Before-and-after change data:
"""
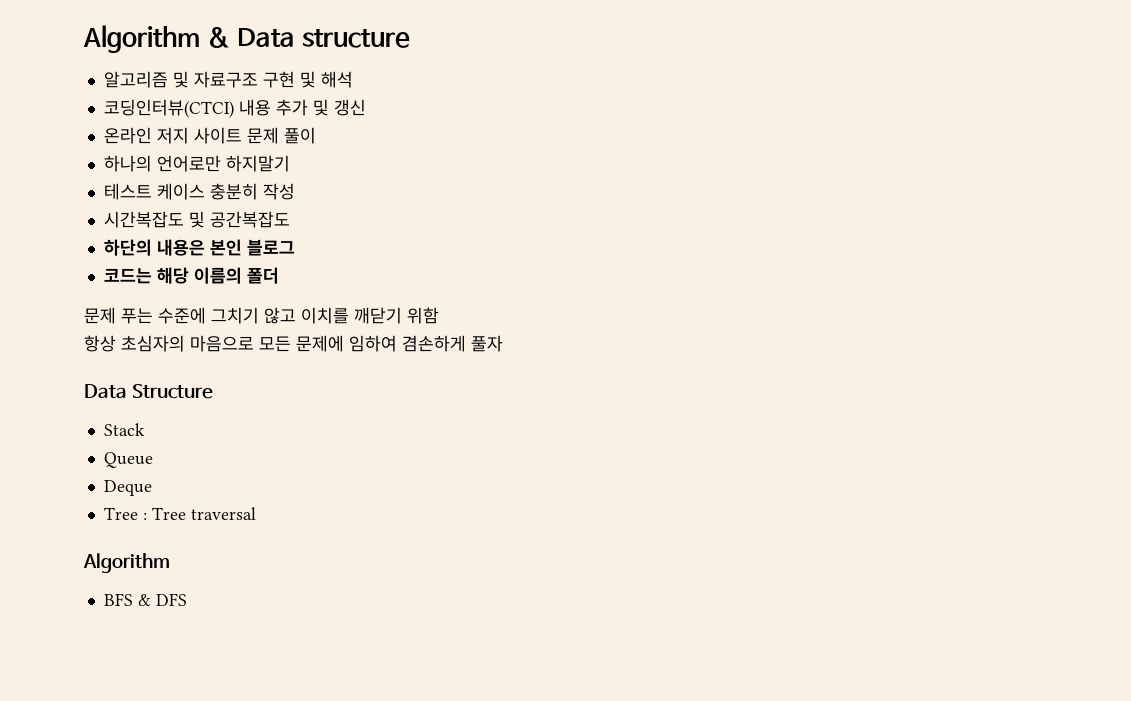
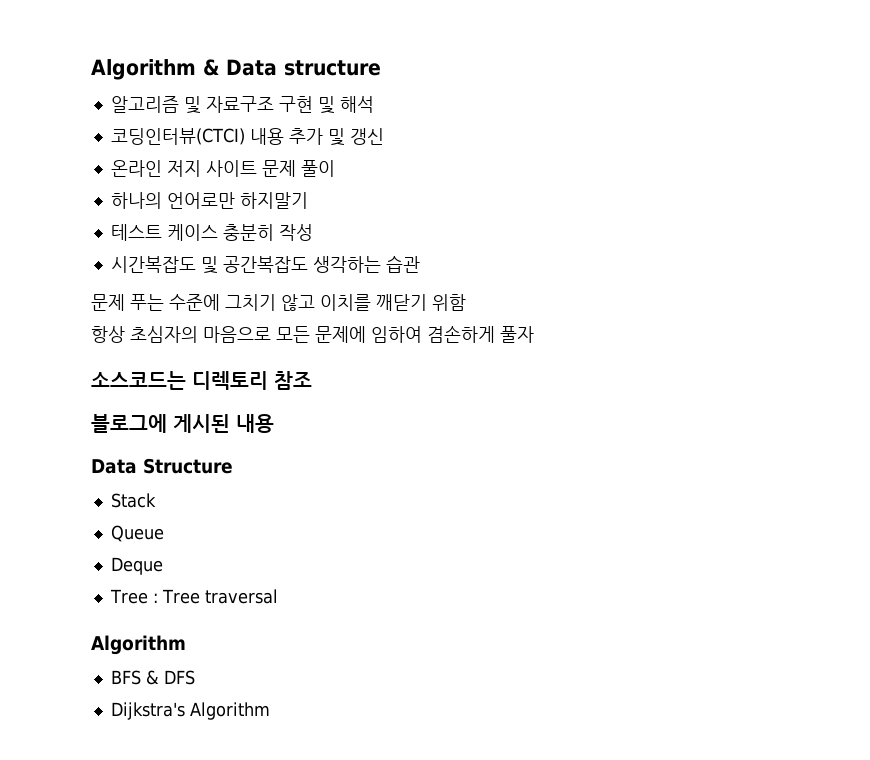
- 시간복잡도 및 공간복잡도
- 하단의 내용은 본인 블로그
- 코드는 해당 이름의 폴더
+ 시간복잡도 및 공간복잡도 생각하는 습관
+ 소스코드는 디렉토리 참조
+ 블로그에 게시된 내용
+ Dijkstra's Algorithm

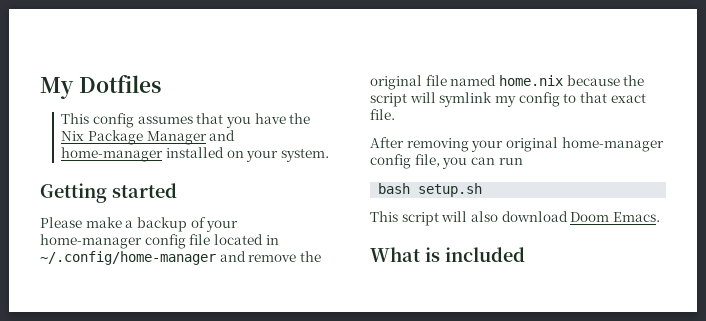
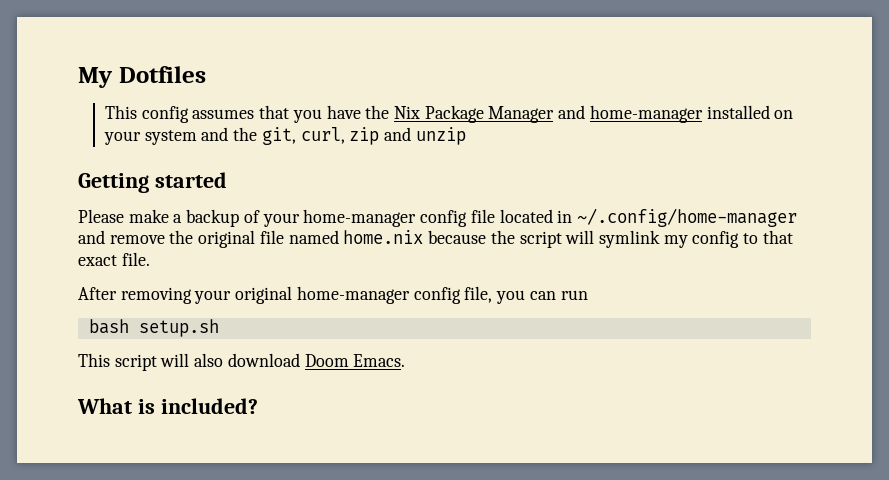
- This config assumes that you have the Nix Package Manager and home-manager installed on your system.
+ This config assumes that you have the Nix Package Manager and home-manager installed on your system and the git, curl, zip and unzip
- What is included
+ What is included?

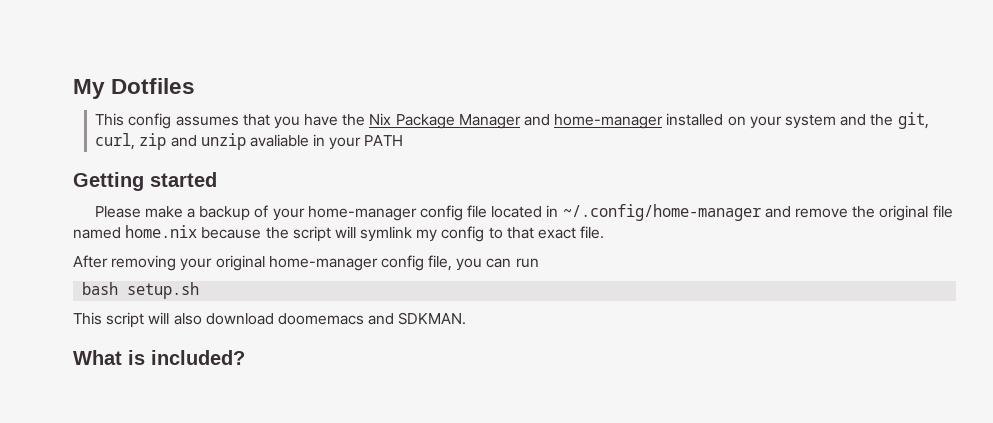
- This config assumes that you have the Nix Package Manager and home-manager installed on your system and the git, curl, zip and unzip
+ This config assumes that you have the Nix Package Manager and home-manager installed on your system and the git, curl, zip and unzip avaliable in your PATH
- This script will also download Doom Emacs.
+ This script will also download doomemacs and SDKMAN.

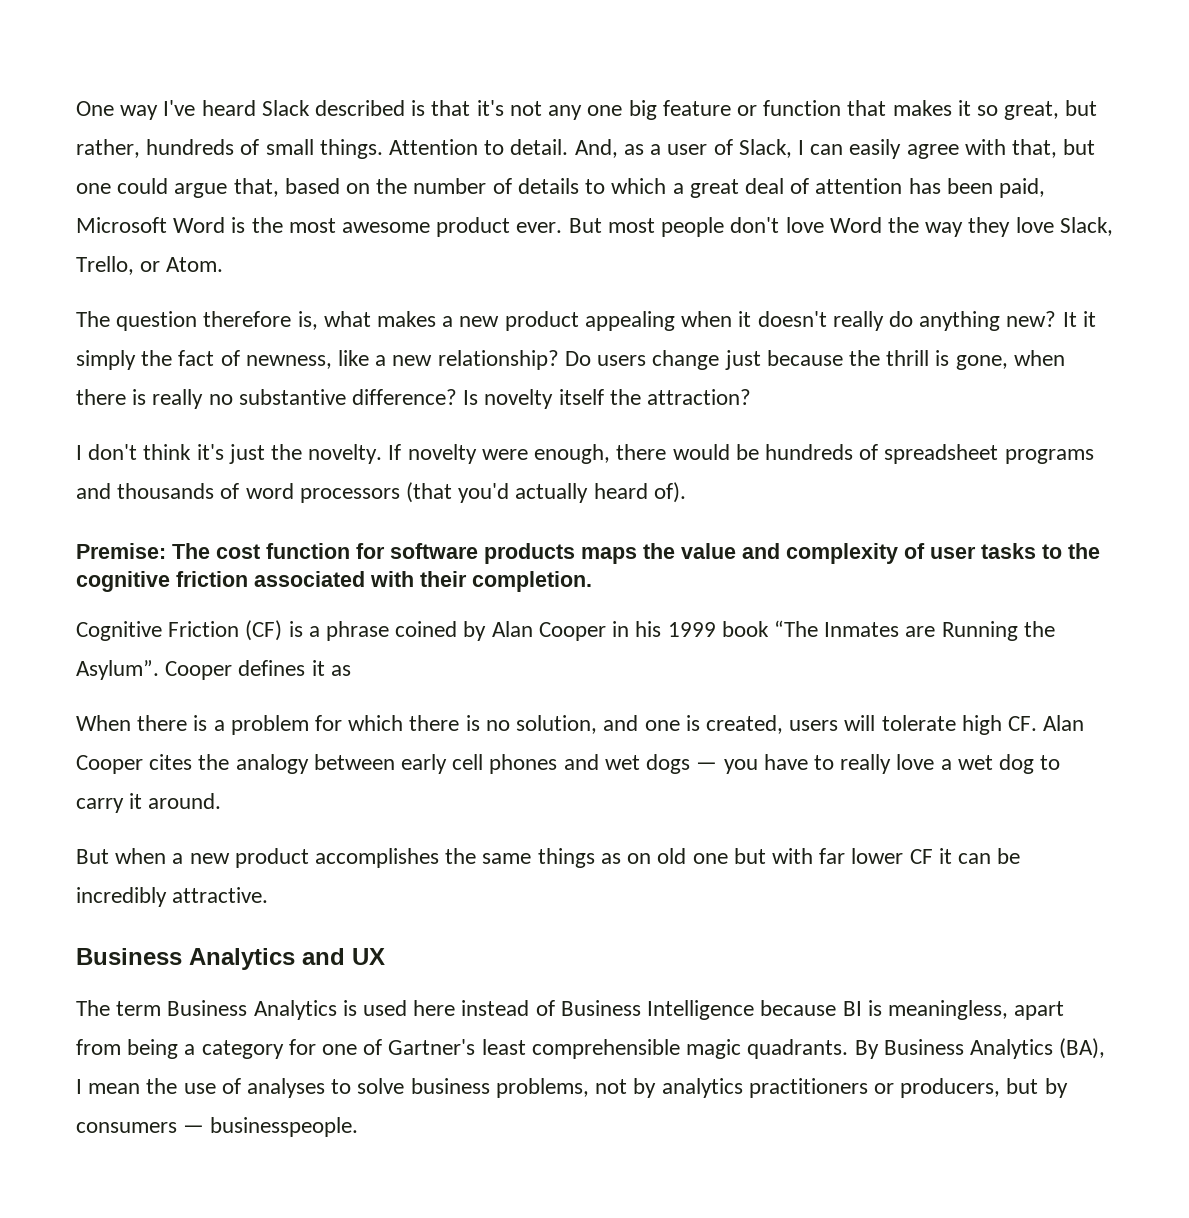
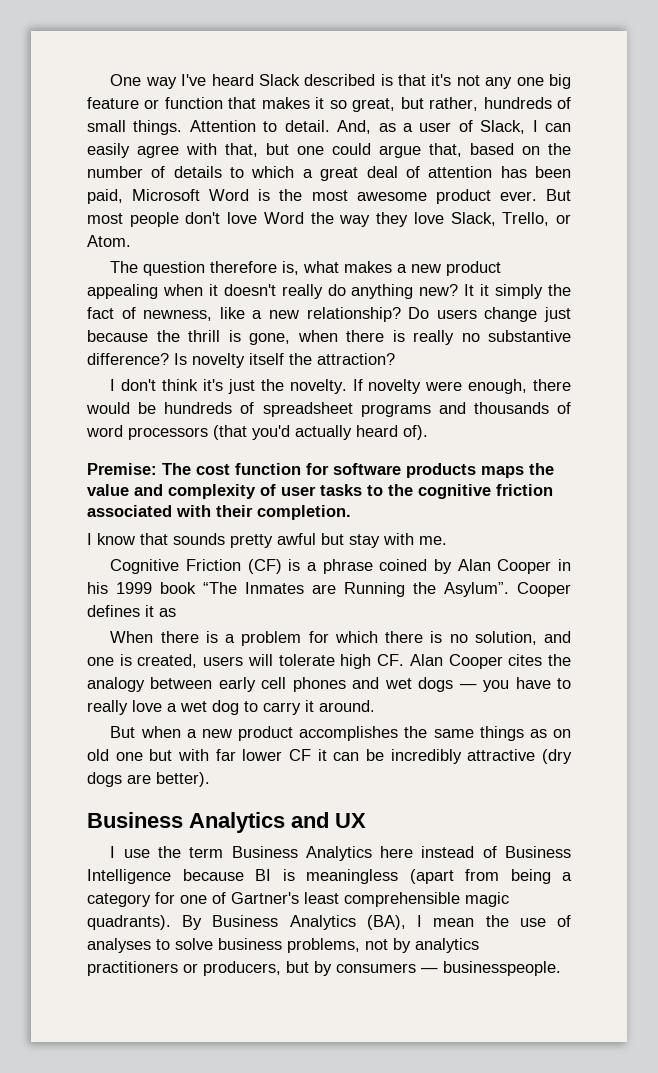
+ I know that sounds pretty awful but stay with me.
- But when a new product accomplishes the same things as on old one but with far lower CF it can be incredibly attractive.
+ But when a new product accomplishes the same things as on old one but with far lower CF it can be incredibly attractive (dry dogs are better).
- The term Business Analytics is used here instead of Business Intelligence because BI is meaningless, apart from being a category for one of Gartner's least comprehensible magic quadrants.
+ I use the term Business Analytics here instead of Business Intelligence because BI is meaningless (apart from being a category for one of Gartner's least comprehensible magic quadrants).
"""
§ **EXERCISE DETAILS**: Please reproduce every record exactly, leaving the pictures out.

§ **RESPONSE BELOW**:
- 시간복잡도 및 공간복잡도
- 하단의 내용은 본인 블로그
- 코드는 해당 이름의 폴더
+ 시간복잡도 및 공간복잡도 생각하는 습관
+ 소스코드는 디렉토리 참조
+ 블로그에 게시된 내용
+ Dijkstra's Algorithm

- This config assumes that you have the Nix Package Manager and home-manager installed on your system.
+ This config assumes that you have the Nix Package Manager and home-manager installed on your system and the git, curl, zip and unzip
- What is included
+ What is included?

- This config assumes that you have the Nix Package Manager and home-manager installed on your system and the git, curl, zip and unzip
+ This config assumes that you have the Nix Package Manager and home-manager installed on your system and the git, curl, zip and unzip avaliable in your PATH
- This script will also download Doom Emacs.
+ This script will also download doomemacs and SDKMAN.

+ I know that sounds pretty awful but stay with me.
- But when a new product accomplishes the same things as on old one but with far lower CF it can be incredibly attractive.
+ But when a new product accomplishes the same things as on old one but with far lower CF it can be incredibly attractive (dry dogs are better).
- The term Business Analytics is used here instead of Business Intelligence because BI is meaningless, apart from being a category for one of Gartner's least comprehensible magic quadrants.
+ I use the term Business Analytics here instead of Business Intelligence because BI is meaningless (apart from being a category for one of Gartner's least comprehensible magic quadrants).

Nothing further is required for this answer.